Yes exactly - it's a multifasta of reference genomes. The longest is 16Mbp
that sounds quite reasonable but I never tried that sort of counting. The k-mer counter is really optimized for counting reads, or single reference genomes, but not really collections of reference genomes of various lengths, and probably its guess for internal memory allocation parameters is thrown off by the various genome sizes. What -max-memory
value did you pass, 500000
?
Yes, I've tried 500GB-650GB, and also various values for max-disk. Are there parameters that you think would get it to work? Or another assembler that you would recommend?
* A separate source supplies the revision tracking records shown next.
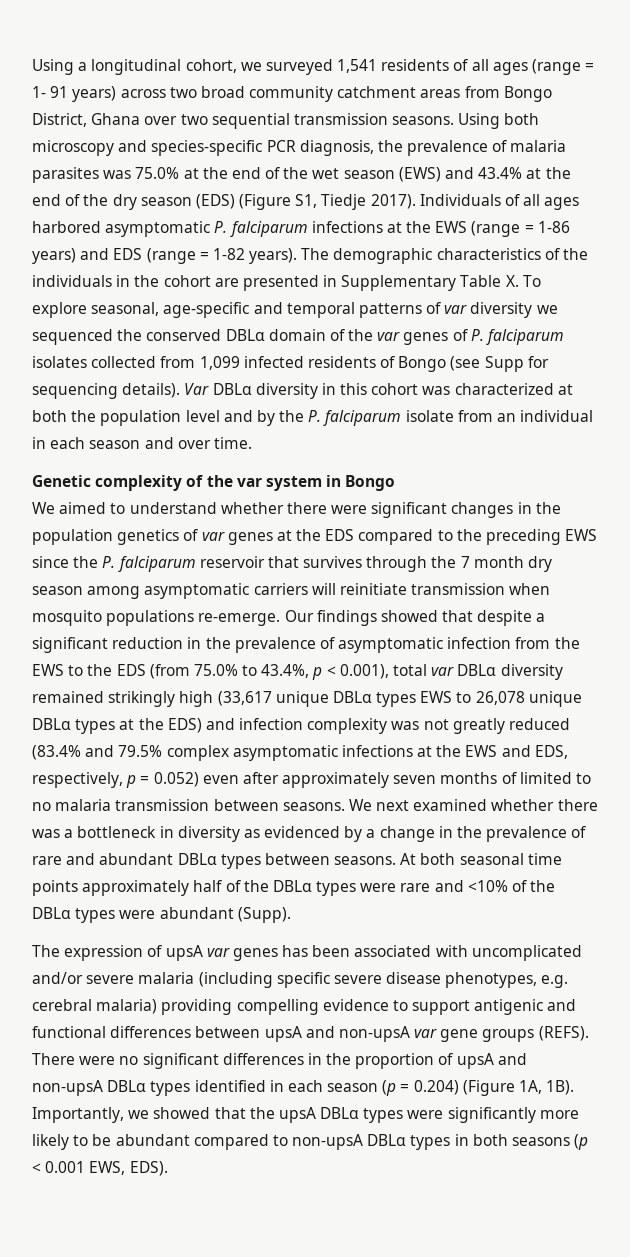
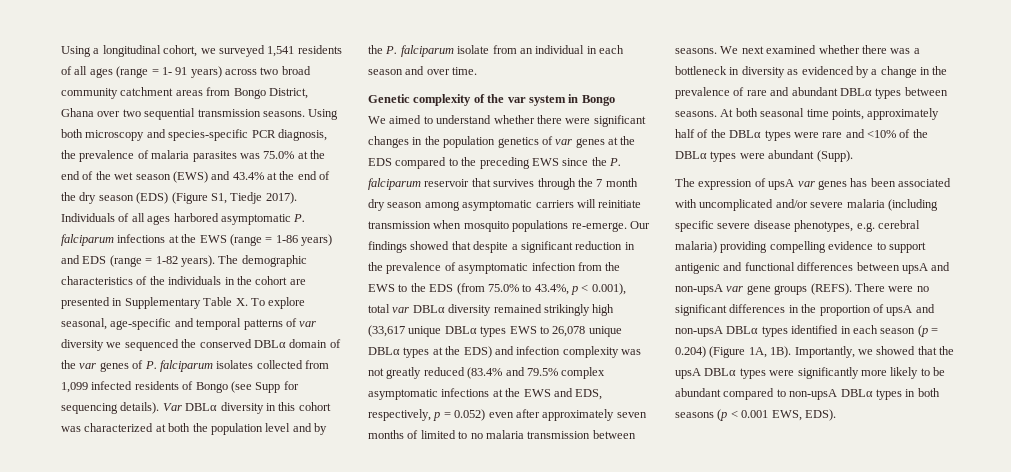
- At both seasonal time points approximately half of the DBLα types were rare and <10% of the DBLα types were abundant (Supp).
+ At both seasonal time points, approximately half of the DBLα types were rare and <10% of the DBLα types were abundant (Supp).

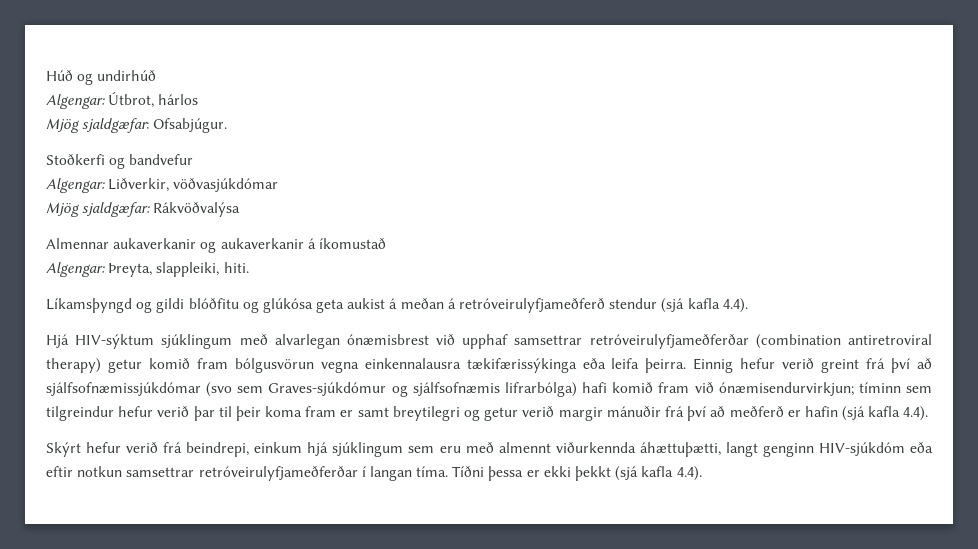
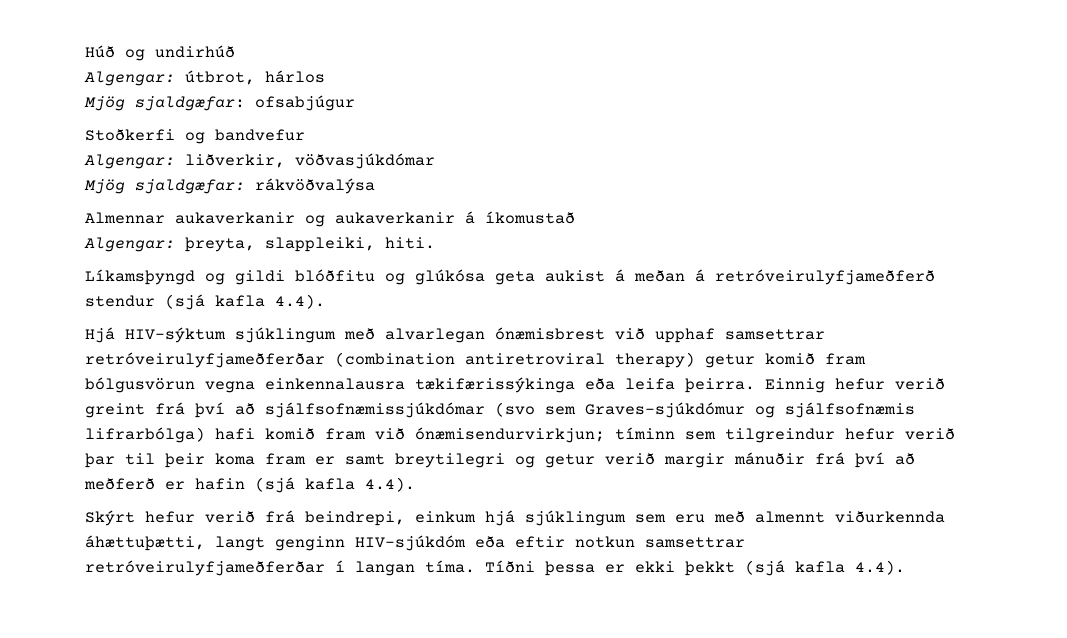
- Algengar: Útbrot, hárlos
+ Algengar: útbrot, hárlos
- Mjög sjaldgæfar: Ofsabjúgur.
+ Mjög sjaldgæfar: ofsabjúgur
- Algengar: Liðverkir, vöðvasjúkdómar
+ Algengar: liðverkir, vöðvasjúkdómar
- Mjög sjaldgæfar: Rákvöðvalýsa
+ Mjög sjaldgæfar: rákvöðvalýsa
- Algengar: Þreyta, slappleiki, hiti.
+ Algengar: þreyta, slappleiki, hiti.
Yeah, I'm sorry it didn't work, I could look into it sometimes. Meanwhile you could give https://github.com/pmelsted/bifrost a try for outputting unitigs!
Thanks
I'm leaving this open, would like to make bcalm able to process collections of genomes
OK - It could be a good idea as a number of recent k-mer indexing/querying tools recommend using bcalm, not necessarily in the usual context of assembly of sequencing reads. https://github.com/kamimrcht/REINDEER https://github.com/Malfoy/Blight
REINDEER is not limited by the bug you point out, as it makes BCALM process one genome (= one color) after the other, i.e. smaller chunks at a time.
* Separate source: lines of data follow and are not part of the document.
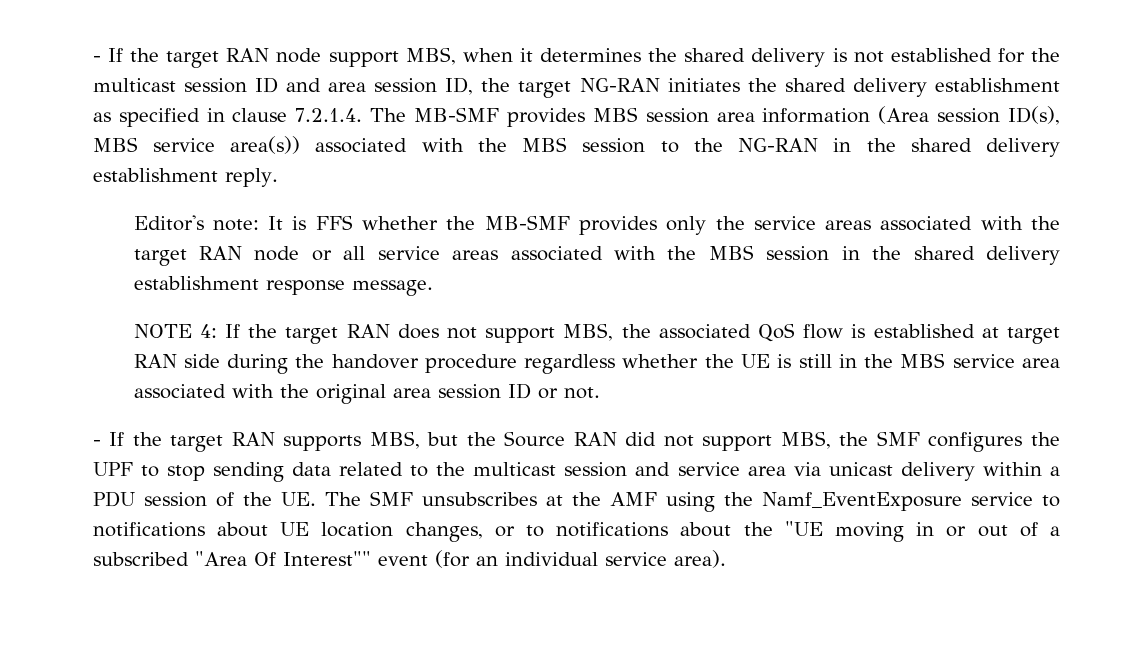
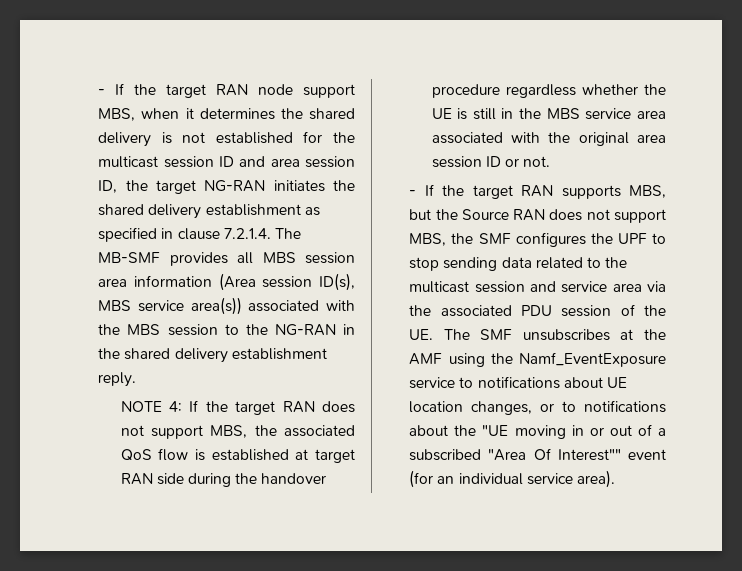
- - If the target RAN node support MBS, when it determines the shared delivery is not established for the multicast session ID and area session ID, the target NG-RAN initiates the shared delivery establishment as specified in clause 7.2.1.4. The MB-SMF provides MBS session area information (Area session ID(s), MBS service area(s)) associated with the MBS session to the NG-RAN in the shared delivery establishment reply.
+ - If the target RAN node support MBS, when it determines the shared delivery is not established for the multicast session ID and area session ID, the target NG-RAN initiates the shared delivery establishment as specified in clause 7.2.1.4. The MB-SMF provides all MBS session area information (Area session ID(s), MBS service area(s)) associated with the MBS session to the NG-RAN in the shared delivery establishment reply.
- Editor's note: It is FFS whether the MB-SMF provides only the service areas associated with the target RAN node or all service areas associated with the MBS session in the shared delivery establishment response message.
- - If the target RAN supports MBS, but the Source RAN did not support MBS, the SMF configures the UPF to stop sending data related to the multicast session and service area via unicast delivery within a PDU session of the UE. The SMF unsubscribes at the AMF using the Namf_EventExposure service to notifications about UE location changes, or to notifications about the "UE moving in or out of a subscribed "Area Of Interest"" event (for an individual service area).
+ - If the target RAN supports MBS, but the Source RAN does not support MBS, the SMF configures the UPF to stop sending data related to the multicast session and service area via the associated PDU session of the UE. The SMF unsubscribes at the AMF using the Namf_EventExposure service to notifications about UE location changes, or to notifications about the "UE moving in or out of a subscribed "Area Of Interest"" event (for an individual service area).

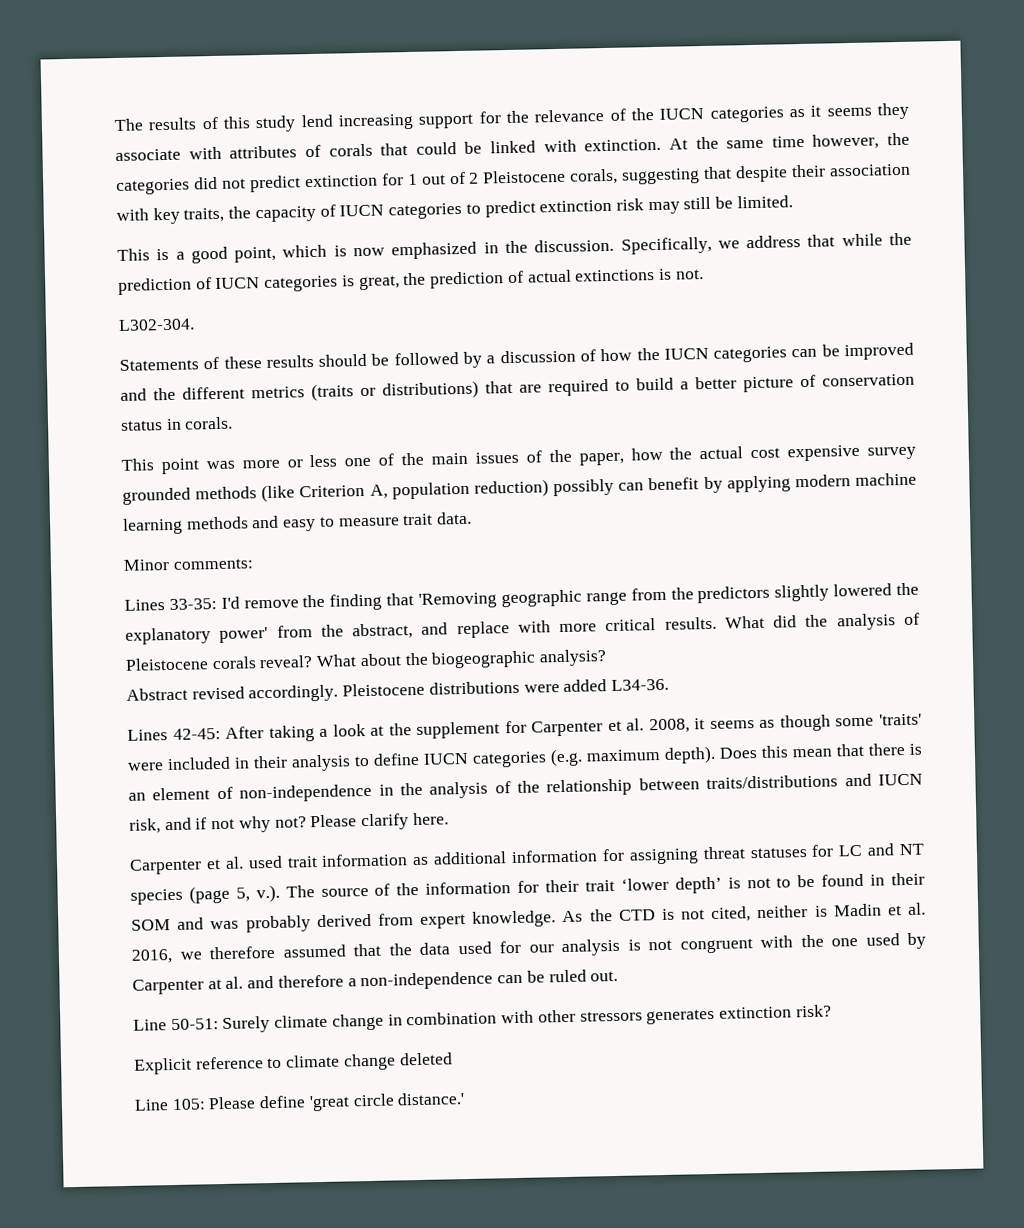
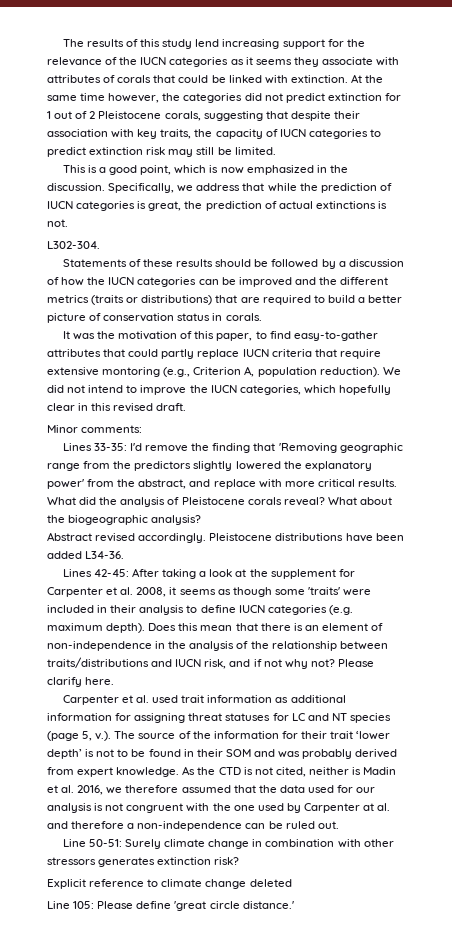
- This point was more or less one of the main issues of the paper, how the actual cost expensive survey grounded methods (like Criterion A, population reduction) possibly can benefit by applying modern machine learning methods and easy to measure trait data.
+ It was the motivation of this paper, to find easy-to-gather attributes that could partly replace IUCN criteria that require extensive montoring (e.g., Criterion A, population reduction). We did not intend to improve the IUCN categories, which hopefully clear in this revised draft.
- Pleistocene distributions were added L34-36.
+ Pleistocene distributions have been added L34-36.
David, This may be a use-case for TwoPaCo:
https://github.com/medvedevgroup/TwoPaCo
David, This may be a use-case for TwoPaCo:
Thanks! I'll look into it.
I may have identified the issue with BCALM taking too much memory with many ref genomes. It can be temp-fixed by doing this change.
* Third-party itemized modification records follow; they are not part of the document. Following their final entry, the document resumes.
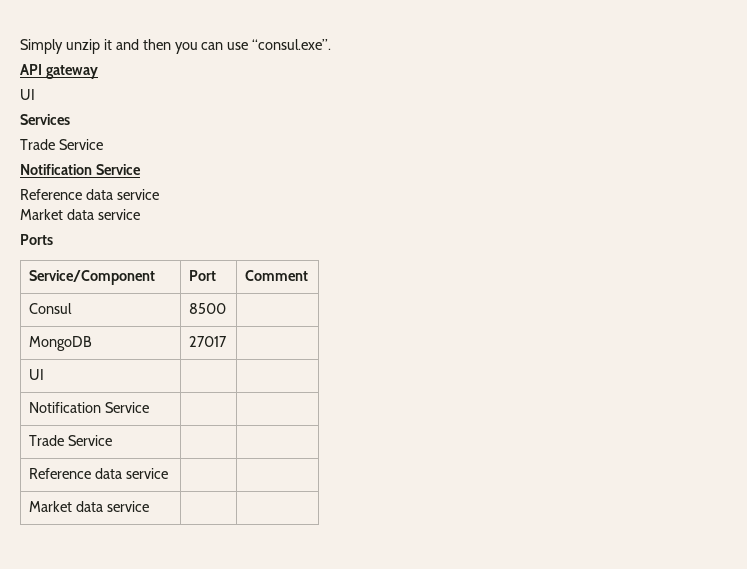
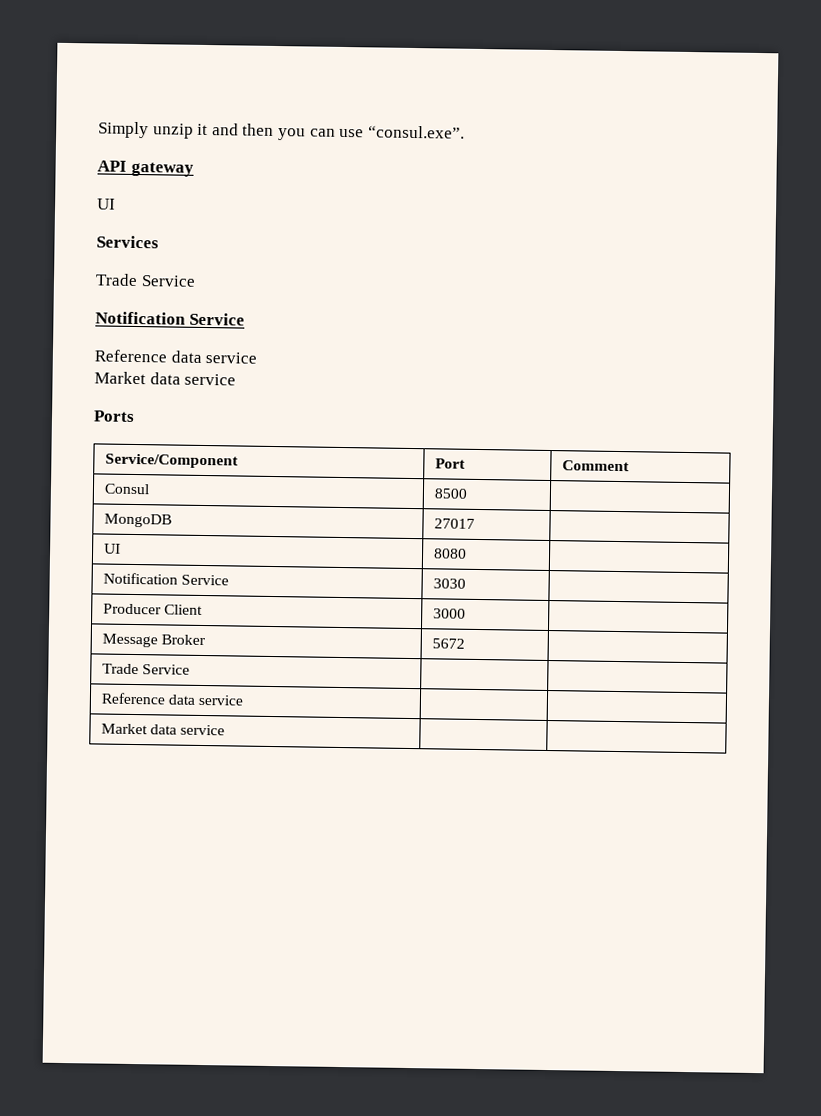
- UI | |
+ UI | 8080 |
- Notification Service | |
+ Notification Service | 3030 |
+ Producer Client | 3000 |
+ Message Broker | 5672 |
diff --git a/gatb-core/src/gatb/kmer/impl/SortingCountAlgorithm.cpp b/gatb-core/src/gatb/kmer/impl/SortingCountAlgorithm.cpp
index c87c6f8..3e05d36 100644
--- a/gatb-core/src/gatb/kmer/impl/SortingCountAlgorithm.cpp
+++ b/gatb-core/src/gatb/kmer/impl/SortingCountAlgorithm.cpp
@@ -1231,7 +1231,7 @@ void SortingCountAlgorithm<span>::fillPartitions (size_t pass, Iterator<Sequence
/** We launch the iteration of the sequences iterator with the created
* functors. */
- size_t groupSize = 1000;
+ size_t groupSize = 10;
bool deleteSynchro = true;
(reduces mem by 5x on my end) Will further study a more robust change, but meanwhile @dpellow you could try it if you'd like.